En ese momento, una “extraña” intuición invadió su mente, y al instante entraba a la iglesia contemplando un espectáculo dantesco de ruina y destrucción. Sus pasos se dirigieron al huerto interior, y entre imágenes mutiladas, altares deshechos y enseres sacros de todo tipo hechos añicos, se topó con la cabeza de Nuestro Padre Jesús Nazareno que, seccionada del resto de su cuerpo convertido en pedazos, yacía entre ese auténtico montón de detritus.

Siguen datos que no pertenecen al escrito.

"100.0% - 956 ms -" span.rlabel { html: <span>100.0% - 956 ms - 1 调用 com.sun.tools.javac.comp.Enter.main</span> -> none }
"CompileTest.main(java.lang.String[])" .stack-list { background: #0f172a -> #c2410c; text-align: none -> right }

Su impresión fue tal que al principio no pudo ni reaccionar, –señalar que los días anteriores, Nuestro Padre Jesús Nazareno, había sido profanado de su altar, y llevado hasta la cuesta del cementerio, donde fue colocado con un gorro cuartelero sobre su cabeza y un fusil haciendo guardia, para burla y escarnio atroz de todos los que por allí pasaban; días después fue llevado de nuevo a la Ermita de la Paz, allí lo destrozan y decapitan, existiendo testimonios de la época que aseguran, que con su cabeza se jugó al fútbol en la plazoleta de la Paz, y se lanzaba a puntapiés por la Calle Sacristía de la Paz abajo, repito que muchas personas atestiguan la desoladora escena- pero al instante, sujetándola entre sus manos, tuvo claro que tenía que sacarla de allí como fuera, salvarla en cualquier caso, pero, cómo sin levantar sospechas.
Con un nudo en la garganta tuvo una idea; se encerró con ella en un pequeño cuartillo que circundaba el citado huerto, sacó de su esportilla de enea, donde guardaba sus herramientas, y que siempre llevaba consigo, una sierra y –ni corto ni perezoso- serró la cabeza del Nazareno en dos mitades, la cara o mascarilla por un lado, y el occipital o nuca por otro; después escondió la primera en su espalda sujetándola con una cordeta, y la segunda en el fondo de su cesto, cubierta por el martillo, tenazas, y demás instrumentos de carpintería.
Sin perder un minuto de tiempo, se dirigió a la salida donde un miliciano armado, ahora sí, vigilaba el acceso al arrasado templo: - ¡Qué llevas escondido en el pecho!- le gritó, -nada, nada, maderas y trastos viejos que he encontrado en el huerto y que me sirven para la fragua- le respondió Francisco con el miedo recorriéndole de manera angustiosa las entrañas, -está bien, vete y no vuelvas más por aquí-, le espetó el guardia republicano.
Tras esa hazaña, en la que se jugó su propia vida, Francisco Gallego escondió durante un tiempo la cabeza de Nuestro Padre Jesús en su casa, liada entre trapos, y enterrada en el basurero de su domicilio (previamente se la había ofrecido a una vecina de calle, para que la escondiera, por temor a que las sospechas recayeran en él, pero ésta, por miedo, la rechazó), y más tarde se la entregó para su protección a Ramón Urgelles –el secretario burgalés del Ayuntamiento de Daimiel por aquel entonces- muy religioso, que también custodió y escondió la túnica nueva de Jesús (con la que procesionó hasta 2013, confeccionada por las monjas carmelitas, y estrenada un año antes, en la Semana Santa de 1935), así como la túnica “de diario”, que lucía en su hornacina. Ambas están expuestas en la actualidad en la Casa Museo de la Cofradía.
En 1940, terminada la trágica contienda, Ramón Urgelles depositó la cabeza (aun en dos partes) y las túnicas en manos del secretario de la Cofradía, Jesús Sedano Moreno, que posteriormente se restaura uniéndolas y ensamblándolas al nuevo cuerpo, que le esculpió el escultor, imaginero y catedrático madrileño Federico Coullaut-Valera Mendigutia (1912-1989), dando como resultado la actual imagen.
Concluyo rindiendo un merecido homenaje póstumo de memoria, respeto y admiración, a este hombre que –poniendo incluso en jaque su propia vida, repito- salvó una imagen que, por encima de su valor artístico y material, materializa la devoción y la fe de todo un pueblo, Nuestro Padre Jesús Nazareno.
Que Él lo tenga a su lado en la Gloria.